Gießen, 27. November 2025 (JPD) – Das Verwaltungsgericht Gießen hat mehrere versammlungsrechtliche Auflagen der Stadt Gießen für Protestaktionen gegen die Neugründung der Jugendorganisation der AfD teilweise außer Vollzug gesetzt. Drei Eilanträgen eines Veranstalters sei überwiegend stattzugeben gewesen, teilte die 10. Kammer mit. Die geplante Mahnwache und ein Protestcamp dürfen demnach an den ursprünglich vorgesehenen Orten in der Gießener Weststadt stattfinden.

Der Antragsteller hatte für den Zeitraum vom 26. November bis 1. Dezember 2025 drei Versammlungen unter dem Titel „772. Gießener Anarchietage“ angekündigt. Die Stadt Gießen hatte mit Bescheiden vom 24. November die Orte verlegt und sich dabei auf einen polizeilichen Sicherheitsbereich sowie zwingend freizuhaltende Rettungswege berufen. Zudem untersagte sie das Mitführen bestimmter Gegenstände und beschränkte Lautstärkegrenzen sowie die Zahl der Ordner.

Gericht kippt räumliche Beschränkungen teilweise

Die Kammer sah für die Mahnwache und das Protestcamp keine hinreichend konkrete Gefahrenlage, die eine Verlegung rechtfertige. Nach den Feststellungen des Gerichts seien die vorgesehenen Flächen so dimensioniert, dass keine Ausweichbewegungen auf umliegende Straßen zu erwarten seien und damit weder Rettungswege blockiert würden noch ein Eindringen in den Sicherheitsbereich drohe. Der Schutzbereich rund um die Hessenhallen, in denen die AfD-Jugendorganisation tagt, sei von den angemeldeten Versammlungsflächen nicht betroffen.

Hinsichtlich einer weiteren Kundgebung, die ursprünglich auf einem Parkplatz am Lehmweg stattfinden sollte, wies das Gericht den Eilantrag jedoch ab.

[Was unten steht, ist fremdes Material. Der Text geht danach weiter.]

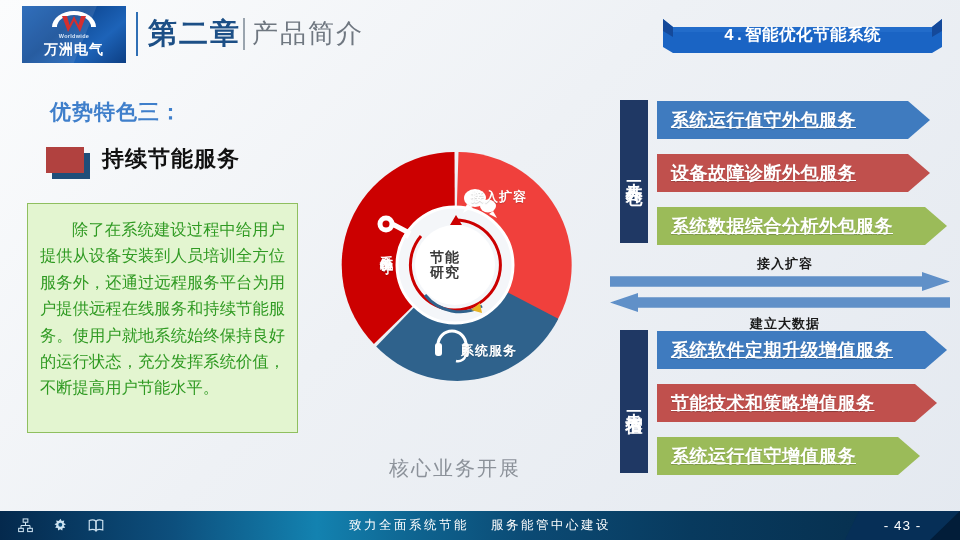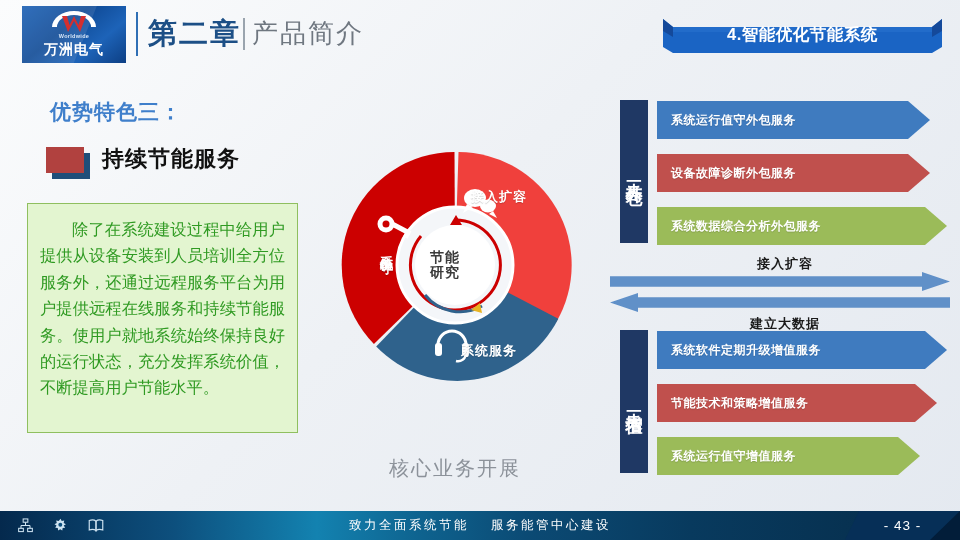"4.智能优化节能系统" .ribbon-text { font-family: none -> Liberation Mono, monospace }
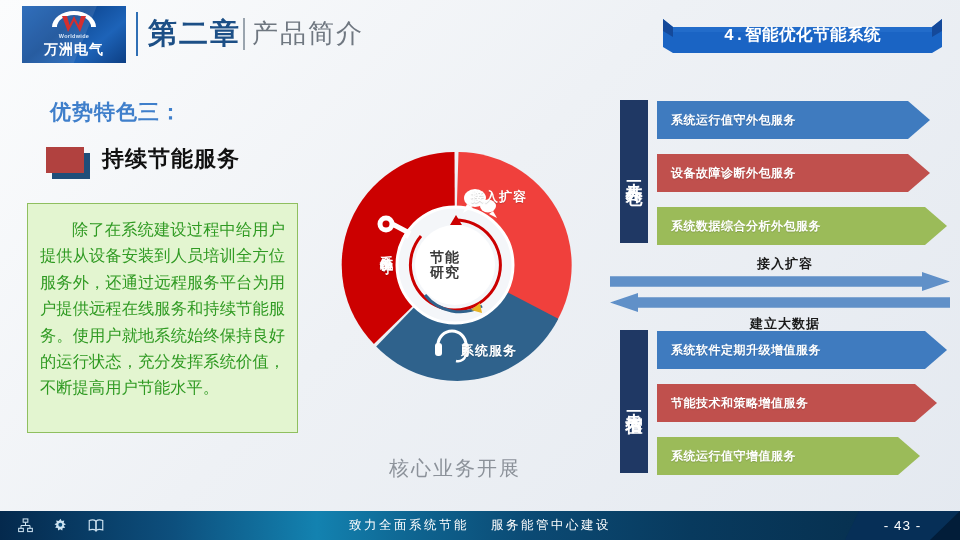"系统运行值守外包服务" .chev span { font-size: 12px -> 18px; text-decoration: none -> underline }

Der Lehmweg zähle zu den unmittelbaren Zuwegen zur Messehalle und müsse für Rettungskräfte freigehalten werden. Aufgrund der erwarteten Teilnehmerzahl könne nicht ausgeschlossen werden, dass Teile der Versammlung auf die Straße ausweichen müssten, was eine unmittelbare Gefahr für die öffentliche Sicherheit begründe.

Lautstärke, Ordnerzahl und Verbotskatalog teilweise bestätigt

In Bezug auf Lautstärkeregelungen und die Zahl der erforderlichen Ordner änderte das Gericht die städtischen Auflagen ab. Künftig darf der Veranstalter je 50 Teilnehmende eine Ordnerin oder einen Ordner einsetzen. Die zulässigen Dezibelwerte legte das Gericht in unterschiedlichen Zeitfenstern fest und begründete dies mit dem Schutz unbeteiligter Dritter vor Gesundheitsgefahren.

Die Verbote bestimmter Gegenstände bestätigte die Kammer hingegen. Schutzausrüstungen, Vermummungsgegenstände sowie Materialien wie Klebstoffe, Bitumen oder Farben seien geeignet, Identitätsfeststellungen zu verhindern oder Auseinandersetzungen vorzubereiten. Hier habe die Stadt rechtmäßig gehandelt.

Die Beschlüsse sind nicht rechtskräftig. Gegen die Entscheidungen können die Beteiligten binnen zwei Wochen Beschwerde beim Hessischen Verwaltungsgerichtshof in Kassel einlegen.